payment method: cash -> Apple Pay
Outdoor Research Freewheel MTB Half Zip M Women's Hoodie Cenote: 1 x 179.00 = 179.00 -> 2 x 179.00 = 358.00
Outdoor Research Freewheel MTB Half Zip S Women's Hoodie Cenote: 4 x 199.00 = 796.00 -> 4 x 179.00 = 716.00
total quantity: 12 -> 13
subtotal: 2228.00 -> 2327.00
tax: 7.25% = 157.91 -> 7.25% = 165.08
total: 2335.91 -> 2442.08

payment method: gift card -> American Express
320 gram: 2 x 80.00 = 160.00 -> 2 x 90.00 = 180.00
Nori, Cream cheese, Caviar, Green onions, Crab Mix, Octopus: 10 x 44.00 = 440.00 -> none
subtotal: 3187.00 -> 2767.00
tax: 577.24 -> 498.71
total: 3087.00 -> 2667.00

--

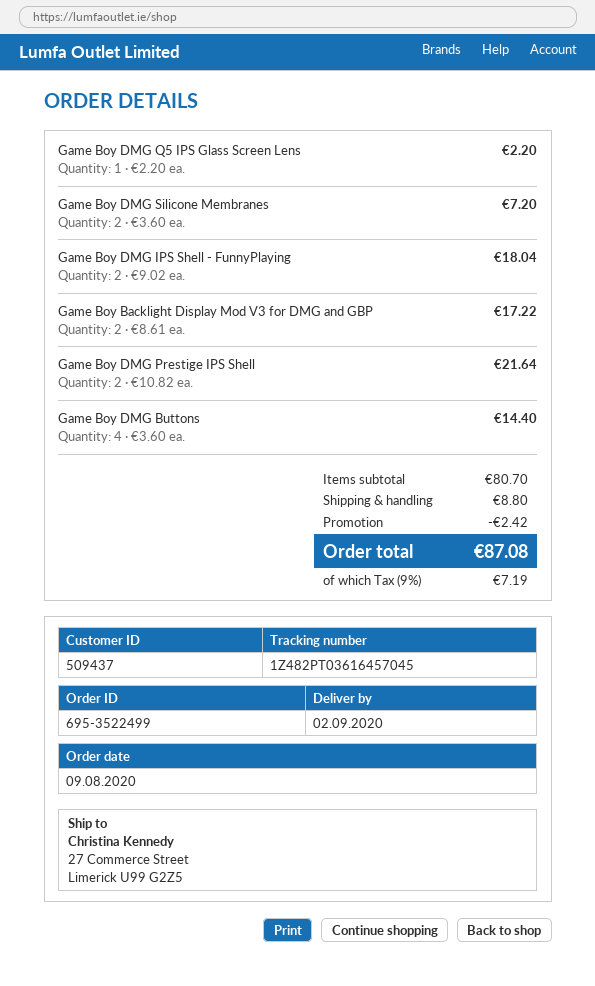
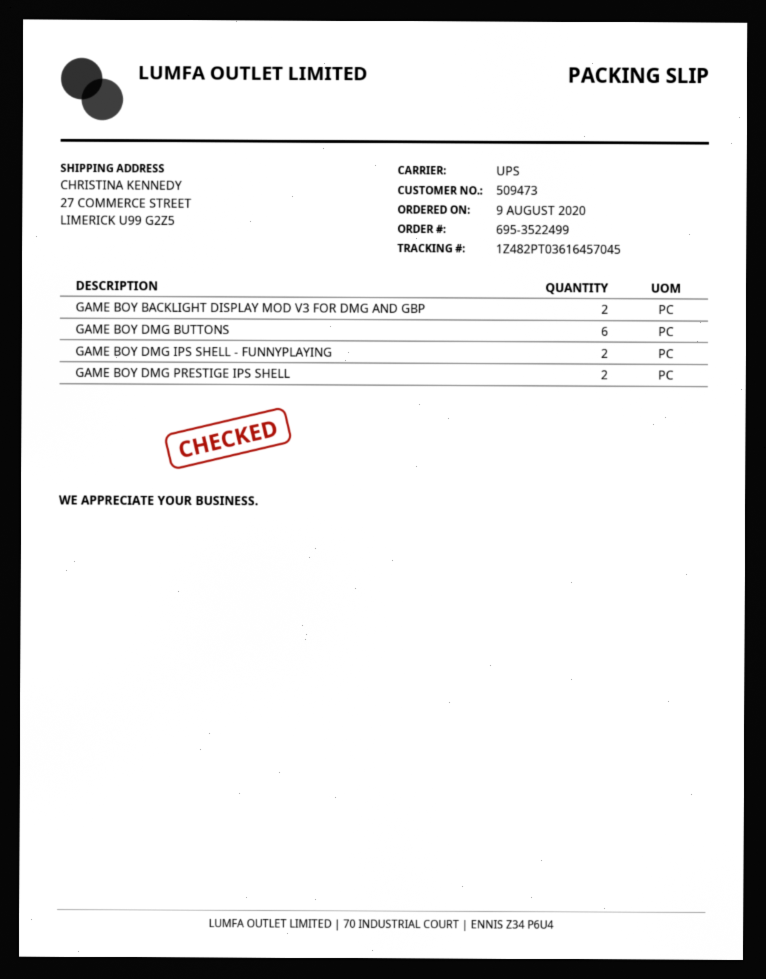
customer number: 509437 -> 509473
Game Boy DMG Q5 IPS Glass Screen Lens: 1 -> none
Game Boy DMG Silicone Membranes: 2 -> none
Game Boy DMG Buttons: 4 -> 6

...

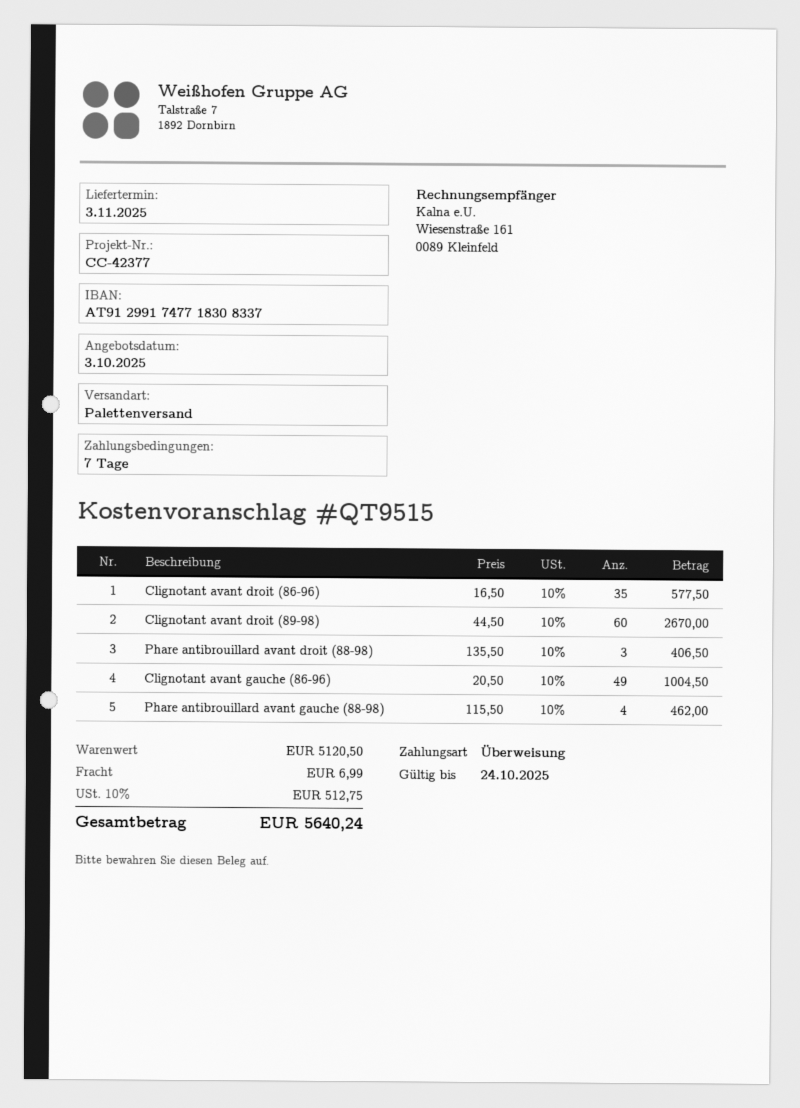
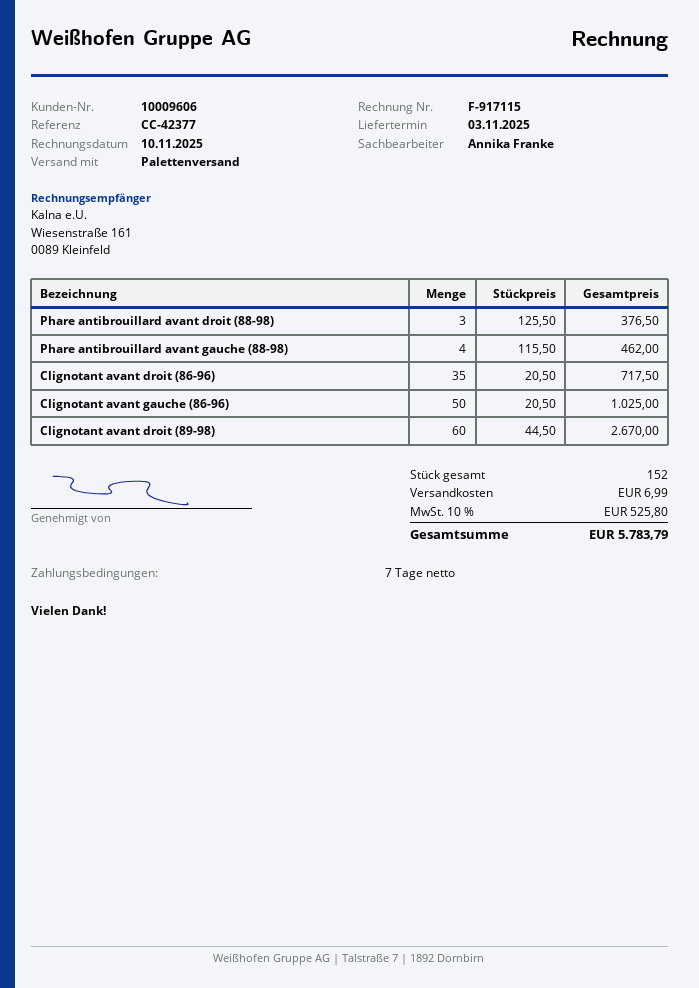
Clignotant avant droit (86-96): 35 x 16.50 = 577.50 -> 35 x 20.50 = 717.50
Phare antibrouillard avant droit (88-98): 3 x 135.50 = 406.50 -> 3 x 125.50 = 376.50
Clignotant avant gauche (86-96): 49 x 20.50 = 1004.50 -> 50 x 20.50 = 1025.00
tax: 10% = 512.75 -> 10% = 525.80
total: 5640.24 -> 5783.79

* _TASK TO COMPLETE_:
Return each line from the entries above that includes "Game".

* _REPLY_:
Game Boy DMG Q5 IPS Glass Screen Lens: 1 -> none
Game Boy DMG Silicone Membranes: 2 -> none
Game Boy DMG Buttons: 4 -> 6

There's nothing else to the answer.